Two chassis were built, both eventually with the changed aerodynamics package which consisted of simplified sidepods and a basic 2009 front wing. While the rear wing was also new, it was not completely valid under 2009 regulations as it featured 3 elements, rather that the allowed two.
The costly interim design allowed the drivers to get used to the new regulations, earlier than everyone else. "Of course we lose a lot of downforce compared to the 2008 car," Robert Kubica confirmed after the first test session. "But because we are back from grooved to slick tyres, we have substantially more grip in slow corners. So with some more development I don't think there will be too big a difference between the 2009 and 2008 cars."
Only one of the cars was fitted with BMW Sauber's KERS system. It is with this car that one engineer got electrocuted when trying to roll it into the pitlane. He fortunately got away with moderate injuries.
A month after the incident, the team identified the issue as a rare problem with the control unit. Later on, Markus Duesmann, Head of Powertrain at BMW commented: "The mechanic suffered an electric shock after touching the sidepod and steering wheel of the car. There was a high- frequency AC voltage between these contact points, the cause of which has been traced back to the KERS control unit and a sporadic capacitive coupling from the high-voltage network to the 12-volt network (referring to an inadvertent transfer of electric voltage between two transfer media by inductive or capacitive coupling). The voltage ran through the wiring of the 12-volt network to the steering wheel and through the carbon chassis back to the control unit." The team's findings with the issue were then passed on to the FIA and the other teams to secure the safety of all engineers.
BMW's KERS system was designed by storing electric power in batteries, charged under braking. Its additional power - approximately 60 hp - was released by the driver with a special 'K'-button on the steering wheel which returned on the final 2009 car, the BMW Sauber F1.09.
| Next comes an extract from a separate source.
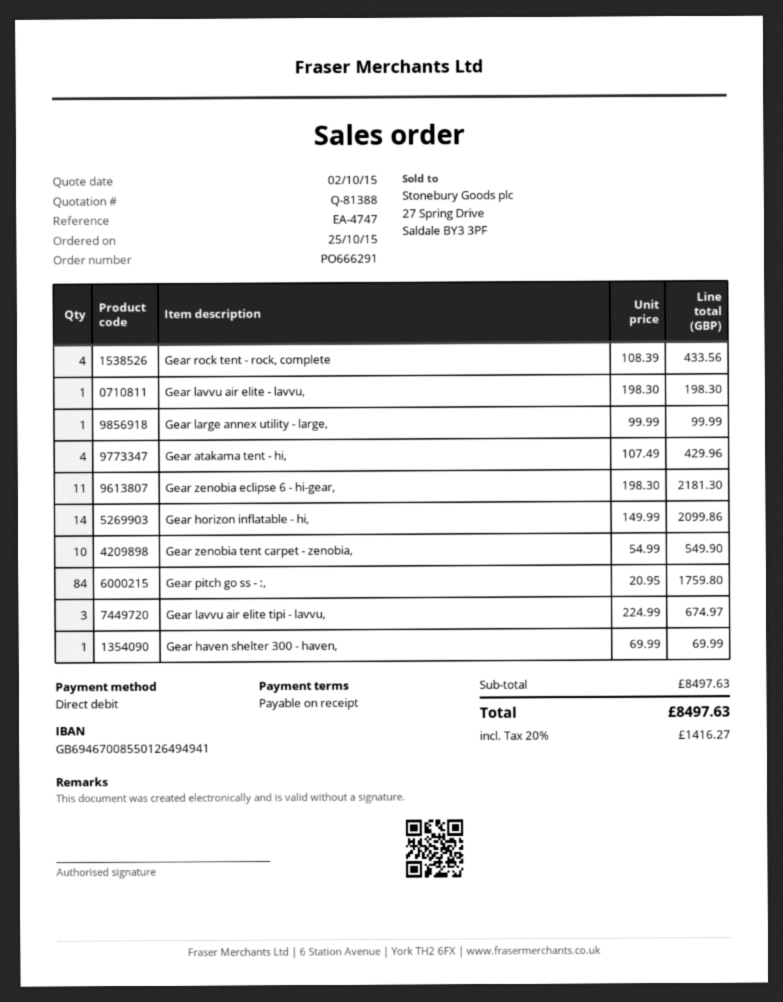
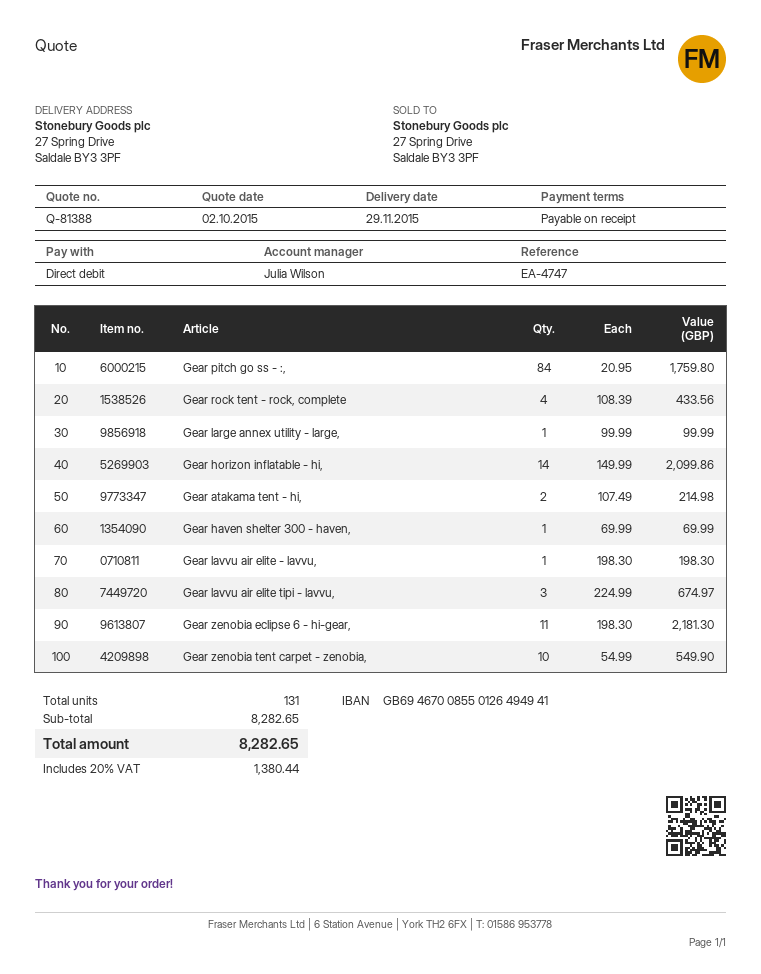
Gear atakama tent - hi,: 4 x 107.49 = 429.96 -> 2 x 107.49 = 214.98
subtotal: 8497.63 -> 8282.65
tax: 20% = 1416.27 -> 20% = 1380.44
total: 8497.63 -> 8282.65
Chassis: carbon-fibre monocoque
Suspension: upper and lower wishbones (front and rear), inboard springs and dampers, actuated by pushrods (Sachs Race Engineering)
Brakes: six-piston brake callipers (Brembo), carbon pads and discs (Brembo, Carbone Industrie)
Transmission: 7-speed quick shift gearbox, longitudinally mounted, carbon-fibre clutch (AP)
Chassis electronics: MES
Steering wheel: BMW Sauber F1 Team
Tyres: Bridgestone Potenza
Length: 4,600 mm
Width: 1,800 mm
Height: 1,000 mm
Track width, front: 1,470 mm
Track width, rear: 1,410 mm
Wheelbase: 3,130 mm
Weight: 605 kg (incl. driver, tank empty)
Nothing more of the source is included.